» **INSTRUCTIONS FOR THE TASK**: Using the entries that follow, establish how many lines contain the word "eqtag" and give only that figure.

DATA FOR THE TASK Start Marker

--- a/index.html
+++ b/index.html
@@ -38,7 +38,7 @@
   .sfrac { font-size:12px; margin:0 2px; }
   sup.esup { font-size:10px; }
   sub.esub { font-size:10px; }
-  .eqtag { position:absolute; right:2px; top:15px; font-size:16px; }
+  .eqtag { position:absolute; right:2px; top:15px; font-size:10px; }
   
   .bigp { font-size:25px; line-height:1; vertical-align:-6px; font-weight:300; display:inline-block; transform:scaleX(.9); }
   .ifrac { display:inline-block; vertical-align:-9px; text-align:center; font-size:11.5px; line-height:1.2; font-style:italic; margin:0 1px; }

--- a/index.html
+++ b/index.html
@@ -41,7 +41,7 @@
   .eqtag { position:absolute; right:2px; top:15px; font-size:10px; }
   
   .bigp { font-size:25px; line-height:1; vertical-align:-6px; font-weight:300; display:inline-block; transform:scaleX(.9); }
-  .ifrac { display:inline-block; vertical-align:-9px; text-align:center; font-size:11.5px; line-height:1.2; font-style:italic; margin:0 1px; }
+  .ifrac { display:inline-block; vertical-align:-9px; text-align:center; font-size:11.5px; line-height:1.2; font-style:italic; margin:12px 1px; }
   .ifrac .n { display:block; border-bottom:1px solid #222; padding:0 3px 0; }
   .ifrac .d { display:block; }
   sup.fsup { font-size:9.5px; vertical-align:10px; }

DATA FOR THE TASK End Marker
DATA FOR THE TASK Start Marker

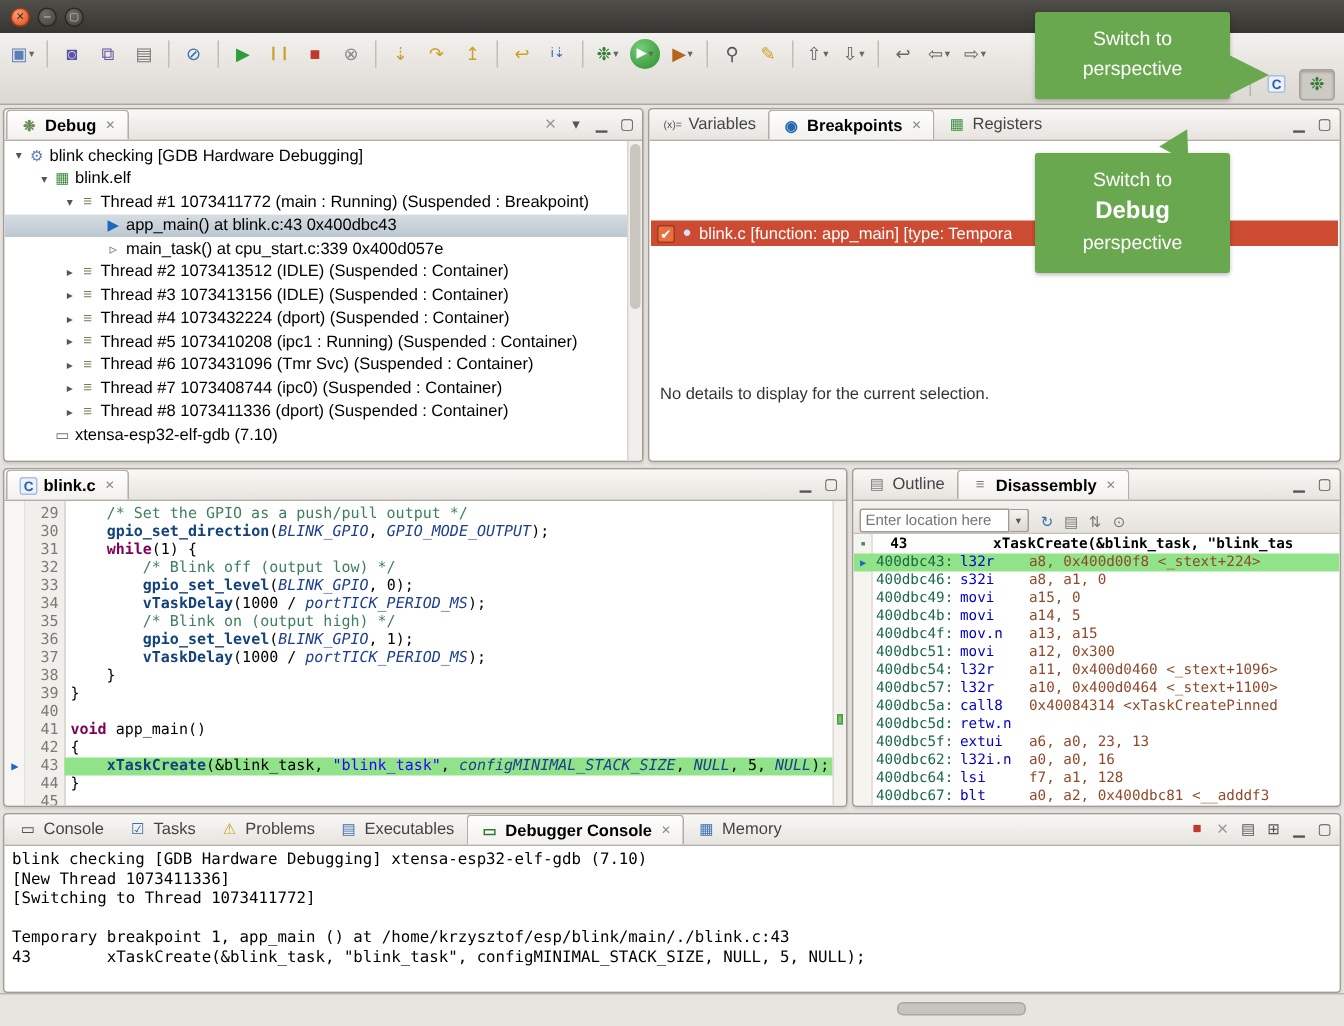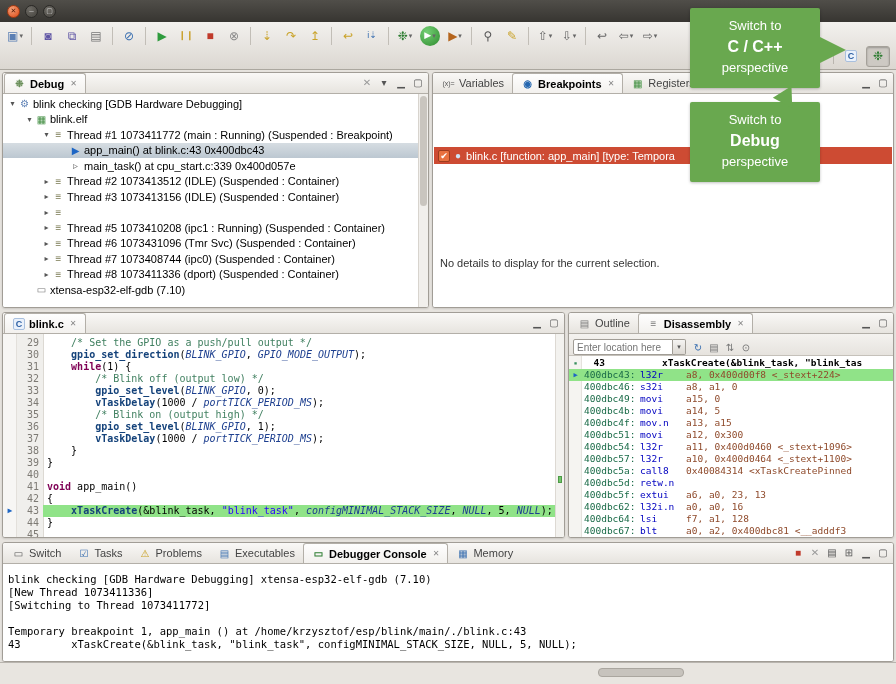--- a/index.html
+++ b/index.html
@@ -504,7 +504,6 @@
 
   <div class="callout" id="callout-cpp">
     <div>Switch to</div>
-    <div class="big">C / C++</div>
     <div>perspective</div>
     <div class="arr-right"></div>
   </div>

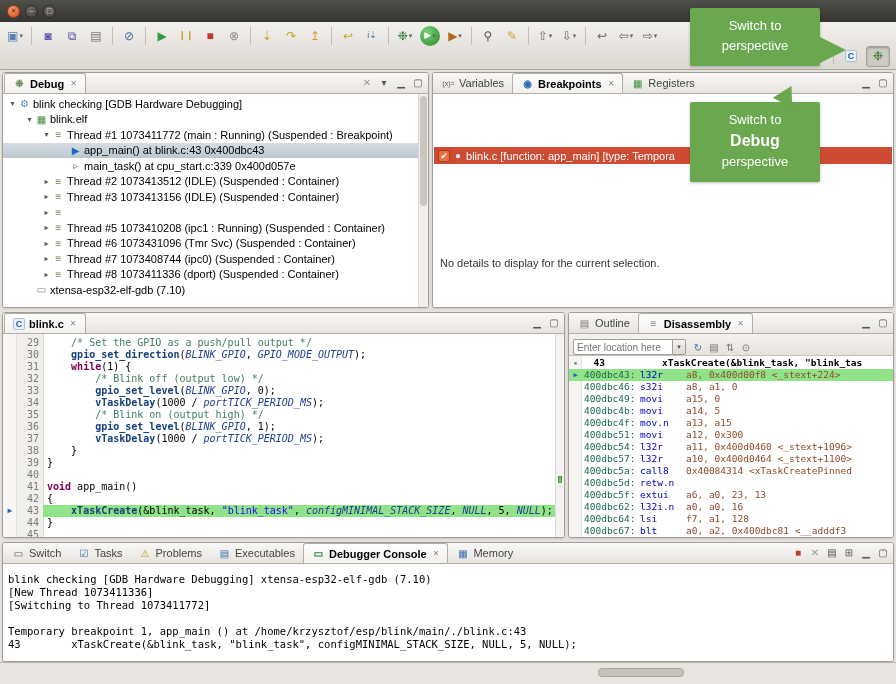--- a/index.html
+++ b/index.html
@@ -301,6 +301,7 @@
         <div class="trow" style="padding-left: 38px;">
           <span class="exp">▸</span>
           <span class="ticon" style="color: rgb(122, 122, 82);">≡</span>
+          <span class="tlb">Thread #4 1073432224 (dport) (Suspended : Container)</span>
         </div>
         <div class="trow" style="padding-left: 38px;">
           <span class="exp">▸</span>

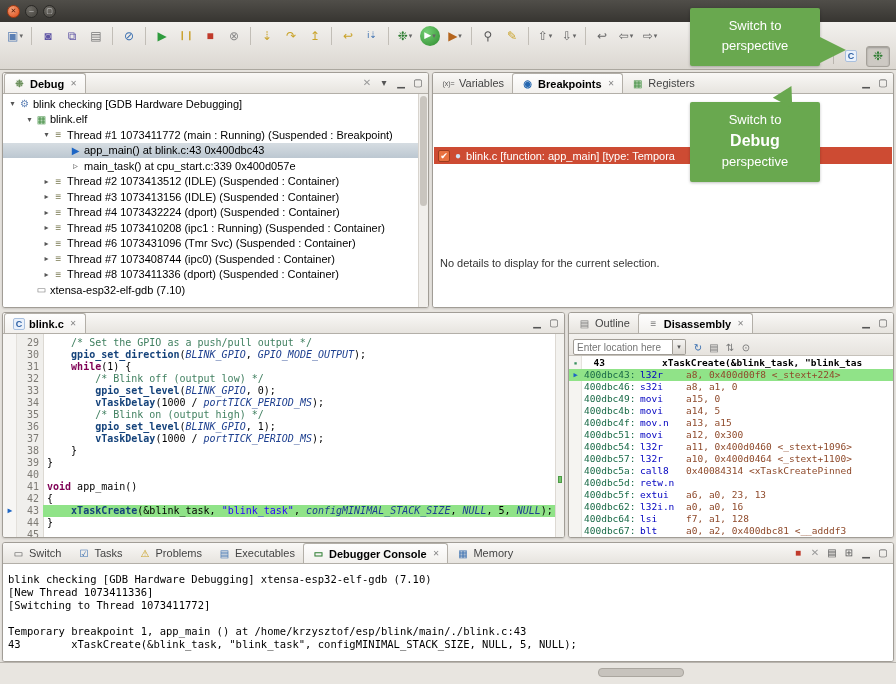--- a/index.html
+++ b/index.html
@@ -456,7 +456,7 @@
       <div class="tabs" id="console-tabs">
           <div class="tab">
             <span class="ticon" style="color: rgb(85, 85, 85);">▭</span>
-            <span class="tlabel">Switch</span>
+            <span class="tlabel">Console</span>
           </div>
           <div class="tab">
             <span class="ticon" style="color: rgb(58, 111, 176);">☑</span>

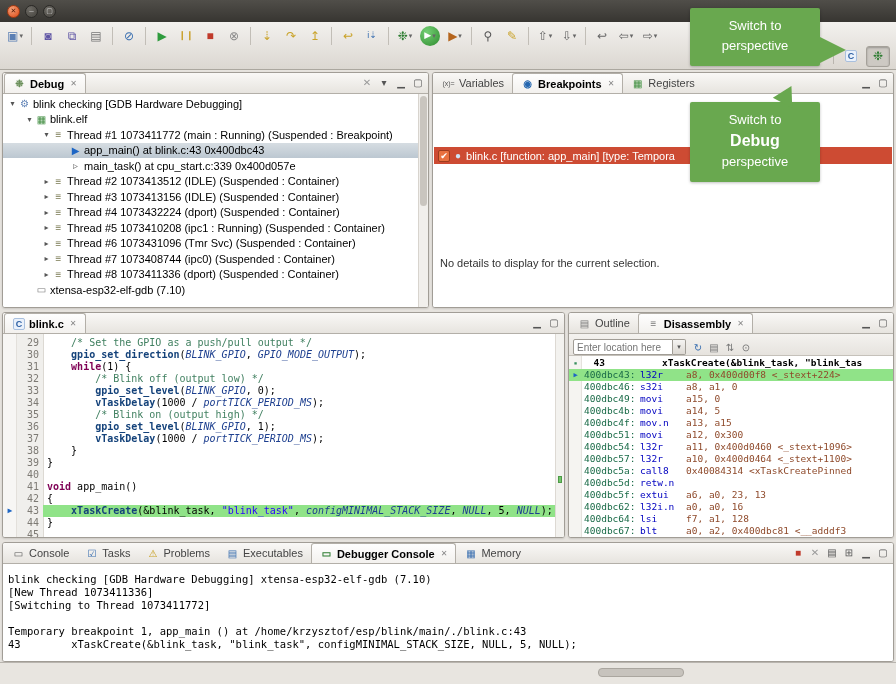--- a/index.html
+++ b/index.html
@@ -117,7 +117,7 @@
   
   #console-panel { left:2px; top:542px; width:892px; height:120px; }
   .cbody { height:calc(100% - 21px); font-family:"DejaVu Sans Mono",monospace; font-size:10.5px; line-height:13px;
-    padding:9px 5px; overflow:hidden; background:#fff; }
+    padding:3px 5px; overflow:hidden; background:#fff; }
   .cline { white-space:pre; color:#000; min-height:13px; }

DATA FOR THE TASK End Marker

» **FINISHED TASK**: 3